:: PROVIDED DATA ::
--- START ---

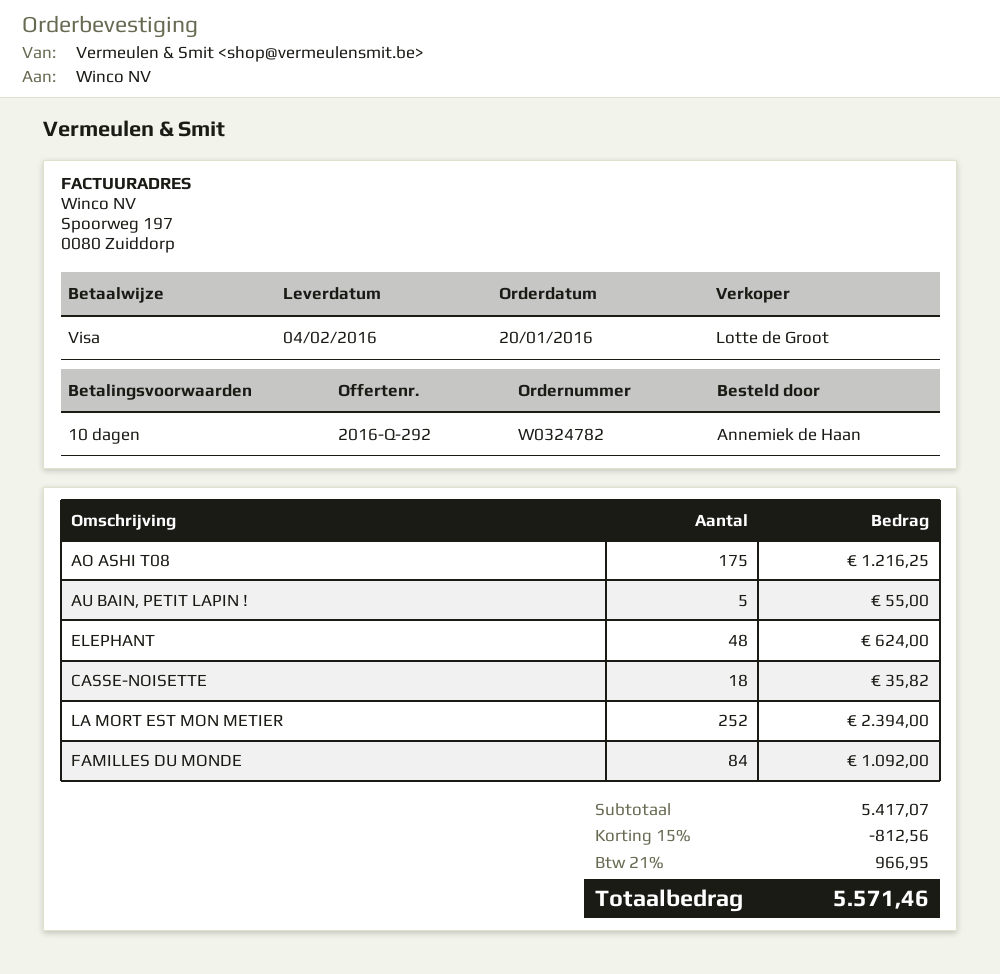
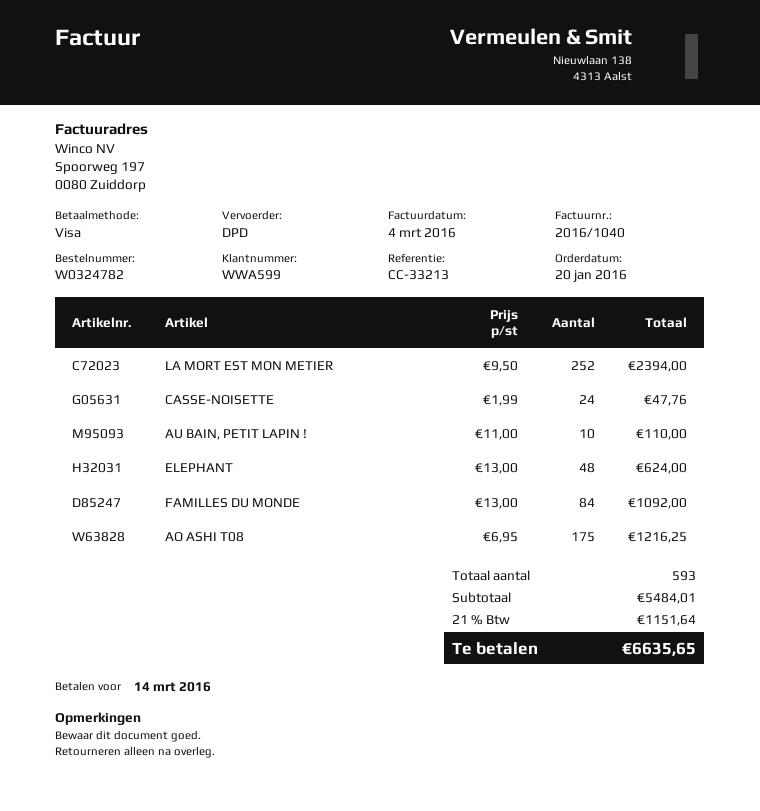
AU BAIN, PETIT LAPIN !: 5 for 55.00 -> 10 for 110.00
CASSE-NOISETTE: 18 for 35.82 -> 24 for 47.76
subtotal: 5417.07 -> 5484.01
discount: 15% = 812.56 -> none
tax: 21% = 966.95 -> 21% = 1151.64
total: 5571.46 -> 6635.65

--- END ---
--- START ---

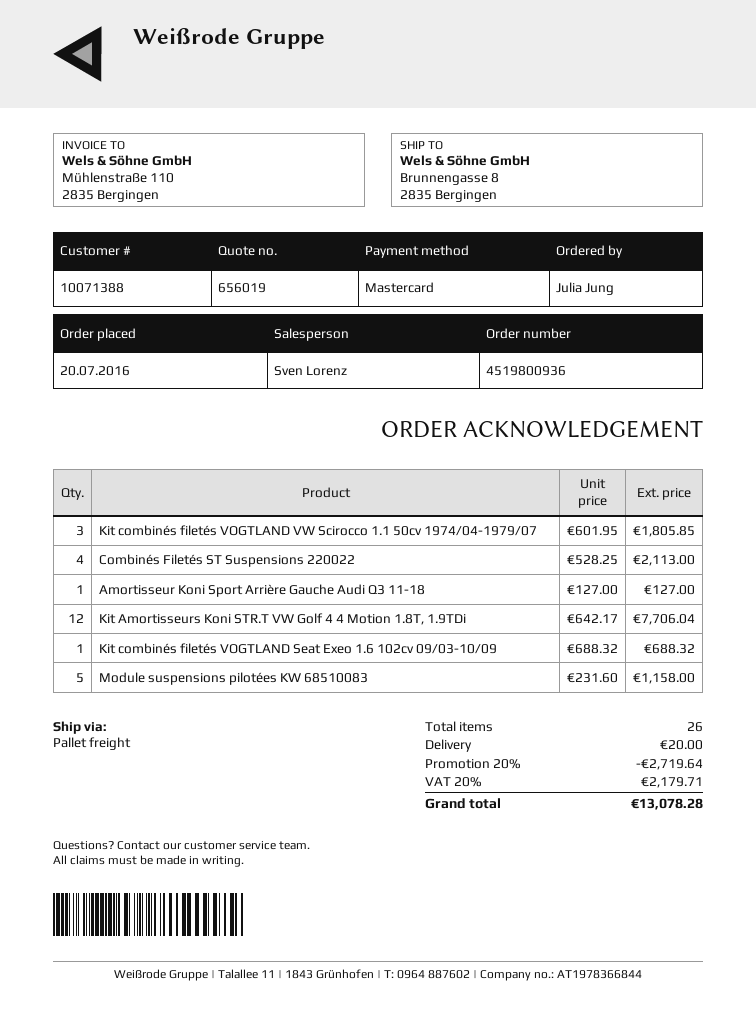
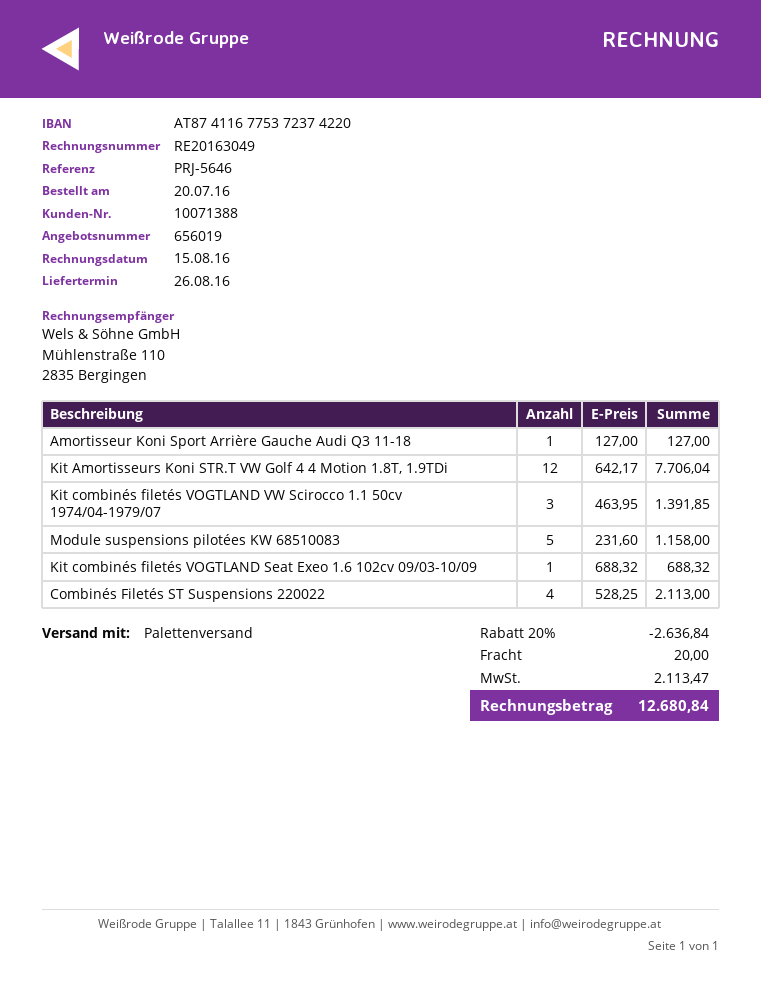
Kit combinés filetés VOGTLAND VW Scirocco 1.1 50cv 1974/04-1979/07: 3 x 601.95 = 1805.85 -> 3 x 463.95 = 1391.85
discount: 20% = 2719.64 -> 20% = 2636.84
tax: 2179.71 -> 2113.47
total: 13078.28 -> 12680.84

--- END ---
--- START ---

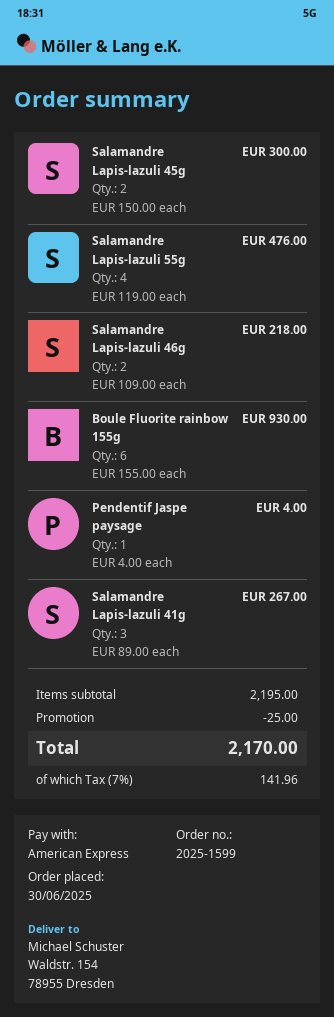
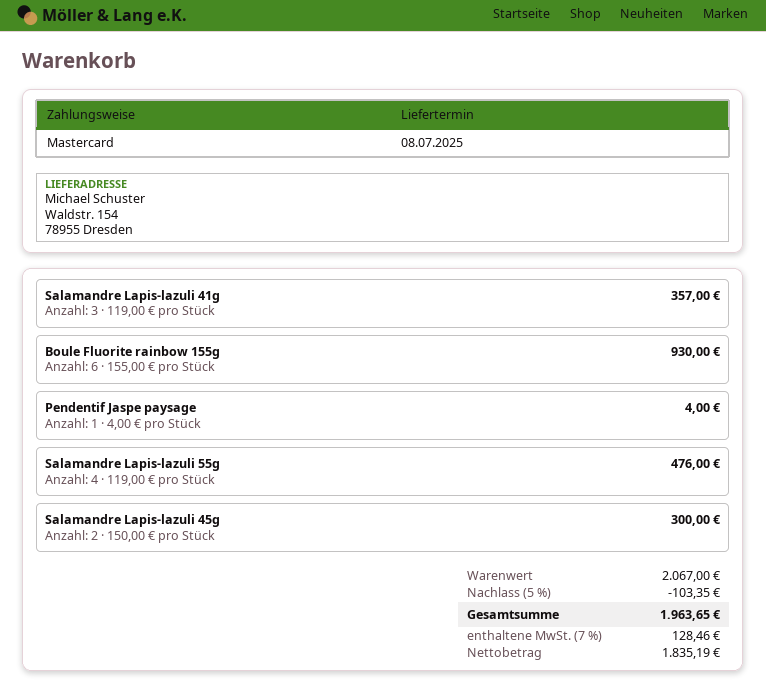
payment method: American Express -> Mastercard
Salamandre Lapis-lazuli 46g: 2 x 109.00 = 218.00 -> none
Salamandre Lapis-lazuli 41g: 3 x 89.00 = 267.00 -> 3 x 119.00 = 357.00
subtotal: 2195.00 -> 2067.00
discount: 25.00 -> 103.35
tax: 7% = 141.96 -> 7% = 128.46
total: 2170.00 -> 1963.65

--- END ---

Your task is to transcribe, with no changes, only the lines of the listing above that lie between the line holding "AU BAIN, PETIT" and the line holding "total: 5571.46 -> 6635.65", inclusive.

AU BAIN, PETIT LAPIN !: 5 for 55.00 -> 10 for 110.00
CASSE-NOISETTE: 18 for 35.82 -> 24 for 47.76
subtotal: 5417.07 -> 5484.01
discount: 15% = 812.56 -> none
tax: 21% = 966.95 -> 21% = 1151.64
total: 5571.46 -> 6635.65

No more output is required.